For this exercise, restate word for word only the lines from the first line of the data to the line containing "[5,924,436,936] Всього онлайн".

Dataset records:

───

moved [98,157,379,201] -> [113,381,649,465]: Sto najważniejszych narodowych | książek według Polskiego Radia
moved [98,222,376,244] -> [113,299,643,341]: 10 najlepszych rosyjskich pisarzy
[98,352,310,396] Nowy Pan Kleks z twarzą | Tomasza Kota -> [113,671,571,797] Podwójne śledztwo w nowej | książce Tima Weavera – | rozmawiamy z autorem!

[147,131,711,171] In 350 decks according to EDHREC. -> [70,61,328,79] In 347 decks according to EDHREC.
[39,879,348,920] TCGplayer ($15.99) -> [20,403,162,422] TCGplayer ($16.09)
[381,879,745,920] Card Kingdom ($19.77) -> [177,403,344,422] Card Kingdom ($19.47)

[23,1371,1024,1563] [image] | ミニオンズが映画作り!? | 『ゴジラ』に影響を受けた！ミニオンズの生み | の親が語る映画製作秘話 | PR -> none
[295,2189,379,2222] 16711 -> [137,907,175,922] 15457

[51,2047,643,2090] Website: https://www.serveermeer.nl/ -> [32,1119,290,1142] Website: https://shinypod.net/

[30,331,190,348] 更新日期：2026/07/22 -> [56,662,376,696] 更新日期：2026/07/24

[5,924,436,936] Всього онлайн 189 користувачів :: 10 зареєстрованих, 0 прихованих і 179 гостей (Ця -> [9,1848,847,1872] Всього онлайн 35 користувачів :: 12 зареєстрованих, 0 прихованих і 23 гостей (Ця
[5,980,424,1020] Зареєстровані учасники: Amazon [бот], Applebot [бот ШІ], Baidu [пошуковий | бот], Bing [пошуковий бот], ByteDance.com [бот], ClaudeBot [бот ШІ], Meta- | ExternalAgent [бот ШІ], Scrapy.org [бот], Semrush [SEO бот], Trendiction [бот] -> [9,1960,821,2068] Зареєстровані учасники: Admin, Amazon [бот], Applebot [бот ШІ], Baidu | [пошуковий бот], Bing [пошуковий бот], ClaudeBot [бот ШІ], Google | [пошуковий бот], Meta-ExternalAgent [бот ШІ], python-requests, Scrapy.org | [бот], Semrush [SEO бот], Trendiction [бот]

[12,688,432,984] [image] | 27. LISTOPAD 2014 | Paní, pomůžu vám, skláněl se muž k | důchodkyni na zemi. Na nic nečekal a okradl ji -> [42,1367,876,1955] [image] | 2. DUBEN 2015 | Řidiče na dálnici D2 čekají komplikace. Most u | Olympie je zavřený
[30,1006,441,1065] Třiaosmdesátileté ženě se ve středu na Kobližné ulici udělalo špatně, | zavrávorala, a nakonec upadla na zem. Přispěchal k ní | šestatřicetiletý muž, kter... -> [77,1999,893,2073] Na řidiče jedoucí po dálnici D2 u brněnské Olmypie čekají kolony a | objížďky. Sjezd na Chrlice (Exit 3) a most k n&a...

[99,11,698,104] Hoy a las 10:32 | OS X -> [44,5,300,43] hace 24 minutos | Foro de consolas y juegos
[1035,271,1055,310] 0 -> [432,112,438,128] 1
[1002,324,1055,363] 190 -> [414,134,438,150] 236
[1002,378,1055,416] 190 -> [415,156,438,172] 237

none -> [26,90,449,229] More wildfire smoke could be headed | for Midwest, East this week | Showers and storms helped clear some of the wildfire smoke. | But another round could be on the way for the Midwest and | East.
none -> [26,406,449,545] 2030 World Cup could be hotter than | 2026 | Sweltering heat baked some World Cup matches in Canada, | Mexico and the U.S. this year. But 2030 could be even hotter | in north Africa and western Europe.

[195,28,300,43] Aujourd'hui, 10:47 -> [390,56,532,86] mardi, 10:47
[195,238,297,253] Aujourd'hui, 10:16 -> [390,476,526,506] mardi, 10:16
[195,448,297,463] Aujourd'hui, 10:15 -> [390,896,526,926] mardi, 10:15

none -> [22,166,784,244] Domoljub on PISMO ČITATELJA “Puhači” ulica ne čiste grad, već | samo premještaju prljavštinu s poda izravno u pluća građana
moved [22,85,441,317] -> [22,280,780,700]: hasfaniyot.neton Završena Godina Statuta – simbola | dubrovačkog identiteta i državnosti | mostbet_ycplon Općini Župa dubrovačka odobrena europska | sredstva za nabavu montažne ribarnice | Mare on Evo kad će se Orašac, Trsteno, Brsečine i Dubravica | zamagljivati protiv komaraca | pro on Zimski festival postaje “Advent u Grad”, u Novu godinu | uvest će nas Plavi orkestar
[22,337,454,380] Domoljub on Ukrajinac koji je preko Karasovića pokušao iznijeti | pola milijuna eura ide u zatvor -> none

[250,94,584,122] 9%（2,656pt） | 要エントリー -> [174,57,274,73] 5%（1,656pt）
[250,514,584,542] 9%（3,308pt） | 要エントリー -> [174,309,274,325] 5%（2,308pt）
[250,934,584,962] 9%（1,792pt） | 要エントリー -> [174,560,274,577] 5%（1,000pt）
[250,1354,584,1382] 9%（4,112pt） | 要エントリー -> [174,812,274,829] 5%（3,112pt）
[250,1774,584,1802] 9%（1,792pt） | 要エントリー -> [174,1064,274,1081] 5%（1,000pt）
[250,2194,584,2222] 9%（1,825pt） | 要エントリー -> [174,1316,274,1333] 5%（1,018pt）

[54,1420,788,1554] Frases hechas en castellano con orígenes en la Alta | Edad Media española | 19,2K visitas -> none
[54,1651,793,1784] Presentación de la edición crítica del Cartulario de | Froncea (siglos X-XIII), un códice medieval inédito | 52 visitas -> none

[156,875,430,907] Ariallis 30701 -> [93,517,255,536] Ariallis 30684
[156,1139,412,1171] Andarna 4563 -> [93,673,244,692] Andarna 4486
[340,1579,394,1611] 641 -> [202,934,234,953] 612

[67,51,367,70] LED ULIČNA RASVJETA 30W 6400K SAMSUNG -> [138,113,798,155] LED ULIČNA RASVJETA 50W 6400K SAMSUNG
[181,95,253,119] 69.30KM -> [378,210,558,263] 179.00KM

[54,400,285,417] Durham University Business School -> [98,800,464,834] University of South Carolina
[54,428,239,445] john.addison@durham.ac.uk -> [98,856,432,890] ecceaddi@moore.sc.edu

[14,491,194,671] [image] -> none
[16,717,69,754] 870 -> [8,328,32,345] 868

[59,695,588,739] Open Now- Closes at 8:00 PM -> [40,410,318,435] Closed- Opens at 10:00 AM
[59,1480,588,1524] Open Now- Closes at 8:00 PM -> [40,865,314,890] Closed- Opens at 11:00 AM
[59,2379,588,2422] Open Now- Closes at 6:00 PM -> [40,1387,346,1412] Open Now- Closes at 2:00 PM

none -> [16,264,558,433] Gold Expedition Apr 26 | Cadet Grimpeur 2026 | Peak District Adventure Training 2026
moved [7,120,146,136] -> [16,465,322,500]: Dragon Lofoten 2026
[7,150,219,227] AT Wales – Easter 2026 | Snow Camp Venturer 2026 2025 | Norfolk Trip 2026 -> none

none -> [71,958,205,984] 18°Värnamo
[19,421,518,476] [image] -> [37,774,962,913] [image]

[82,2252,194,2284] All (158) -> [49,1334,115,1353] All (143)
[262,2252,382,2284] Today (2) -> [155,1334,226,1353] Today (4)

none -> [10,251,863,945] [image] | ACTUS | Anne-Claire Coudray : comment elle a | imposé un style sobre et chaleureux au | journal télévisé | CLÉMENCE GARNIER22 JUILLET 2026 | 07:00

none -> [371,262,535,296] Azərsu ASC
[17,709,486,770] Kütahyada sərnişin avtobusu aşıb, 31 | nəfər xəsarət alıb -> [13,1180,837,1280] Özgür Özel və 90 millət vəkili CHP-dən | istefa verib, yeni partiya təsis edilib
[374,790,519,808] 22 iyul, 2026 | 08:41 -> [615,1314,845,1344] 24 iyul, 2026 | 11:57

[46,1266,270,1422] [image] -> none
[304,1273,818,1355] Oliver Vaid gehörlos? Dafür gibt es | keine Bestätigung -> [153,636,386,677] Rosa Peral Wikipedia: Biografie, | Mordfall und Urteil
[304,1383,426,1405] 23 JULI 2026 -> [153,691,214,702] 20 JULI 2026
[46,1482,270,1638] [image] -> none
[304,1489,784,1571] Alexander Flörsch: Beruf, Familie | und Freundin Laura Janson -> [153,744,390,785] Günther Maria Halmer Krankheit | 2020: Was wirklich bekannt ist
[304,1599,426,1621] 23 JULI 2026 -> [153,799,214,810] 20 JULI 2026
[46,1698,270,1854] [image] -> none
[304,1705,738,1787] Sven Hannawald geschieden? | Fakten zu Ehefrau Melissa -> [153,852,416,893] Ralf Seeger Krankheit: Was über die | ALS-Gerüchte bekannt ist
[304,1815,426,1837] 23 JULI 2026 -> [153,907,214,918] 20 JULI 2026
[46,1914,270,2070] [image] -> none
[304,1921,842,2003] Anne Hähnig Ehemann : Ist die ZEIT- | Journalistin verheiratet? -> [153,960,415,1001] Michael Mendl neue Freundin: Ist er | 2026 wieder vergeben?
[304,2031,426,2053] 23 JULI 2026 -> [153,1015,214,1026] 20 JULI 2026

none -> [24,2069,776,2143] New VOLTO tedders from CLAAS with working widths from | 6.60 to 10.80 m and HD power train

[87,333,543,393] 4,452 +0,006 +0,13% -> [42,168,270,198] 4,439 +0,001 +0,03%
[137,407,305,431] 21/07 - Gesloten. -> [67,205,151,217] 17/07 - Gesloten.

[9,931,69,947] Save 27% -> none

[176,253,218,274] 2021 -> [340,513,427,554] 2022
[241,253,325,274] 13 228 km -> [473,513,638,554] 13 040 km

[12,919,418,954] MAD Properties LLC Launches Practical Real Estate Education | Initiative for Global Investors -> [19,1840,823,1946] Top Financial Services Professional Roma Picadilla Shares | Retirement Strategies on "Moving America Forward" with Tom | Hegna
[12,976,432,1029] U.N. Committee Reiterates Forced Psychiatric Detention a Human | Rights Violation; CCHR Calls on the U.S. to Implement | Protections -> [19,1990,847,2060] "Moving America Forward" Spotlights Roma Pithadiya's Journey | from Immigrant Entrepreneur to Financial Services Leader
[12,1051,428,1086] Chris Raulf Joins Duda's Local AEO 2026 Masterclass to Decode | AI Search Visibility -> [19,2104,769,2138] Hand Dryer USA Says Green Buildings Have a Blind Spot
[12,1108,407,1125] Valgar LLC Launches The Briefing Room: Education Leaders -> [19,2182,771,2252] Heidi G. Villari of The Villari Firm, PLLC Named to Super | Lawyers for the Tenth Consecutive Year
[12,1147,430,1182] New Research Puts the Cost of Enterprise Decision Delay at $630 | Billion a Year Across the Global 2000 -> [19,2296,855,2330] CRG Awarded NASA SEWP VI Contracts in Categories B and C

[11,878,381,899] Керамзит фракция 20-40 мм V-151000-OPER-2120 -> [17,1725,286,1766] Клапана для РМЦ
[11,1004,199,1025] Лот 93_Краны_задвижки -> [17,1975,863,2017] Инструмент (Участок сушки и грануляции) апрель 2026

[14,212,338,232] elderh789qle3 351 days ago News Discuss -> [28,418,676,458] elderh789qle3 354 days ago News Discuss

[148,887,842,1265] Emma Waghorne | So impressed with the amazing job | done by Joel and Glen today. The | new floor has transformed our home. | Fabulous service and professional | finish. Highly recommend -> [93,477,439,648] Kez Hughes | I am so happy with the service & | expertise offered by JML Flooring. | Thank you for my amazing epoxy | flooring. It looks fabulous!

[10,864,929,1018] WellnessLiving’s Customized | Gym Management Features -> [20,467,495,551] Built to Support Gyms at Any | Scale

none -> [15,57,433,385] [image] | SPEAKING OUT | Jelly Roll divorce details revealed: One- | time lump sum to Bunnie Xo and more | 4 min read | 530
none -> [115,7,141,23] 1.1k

───

> _Exercise result_
moved [98,157,379,201] -> [113,381,649,465]: Sto najważniejszych narodowych | książek według Polskiego Radia
moved [98,222,376,244] -> [113,299,643,341]: 10 najlepszych rosyjskich pisarzy
[98,352,310,396] Nowy Pan Kleks z twarzą | Tomasza Kota -> [113,671,571,797] Podwójne śledztwo w nowej | książce Tima Weavera – | rozmawiamy z autorem!

[147,131,711,171] In 350 decks according to EDHREC. -> [70,61,328,79] In 347 decks according to EDHREC.
[39,879,348,920] TCGplayer ($15.99) -> [20,403,162,422] TCGplayer ($16.09)
[381,879,745,920] Card Kingdom ($19.77) -> [177,403,344,422] Card Kingdom ($19.47)

[23,1371,1024,1563] [image] | ミニオンズが映画作り!? | 『ゴジラ』に影響を受けた！ミニオンズの生み | の親が語る映画製作秘話 | PR -> none
[295,2189,379,2222] 16711 -> [137,907,175,922] 15457

[51,2047,643,2090] Website: https://www.serveermeer.nl/ -> [32,1119,290,1142] Website: https://shinypod.net/

[30,331,190,348] 更新日期：2026/07/22 -> [56,662,376,696] 更新日期：2026/07/24

[5,924,436,936] Всього онлайн 189 користувачів :: 10 зареєстрованих, 0 прихованих і 179 гостей (Ця -> [9,1848,847,1872] Всього онлайн 35 користувачів :: 12 зареєстрованих, 0 прихованих і 23 гостей (Ця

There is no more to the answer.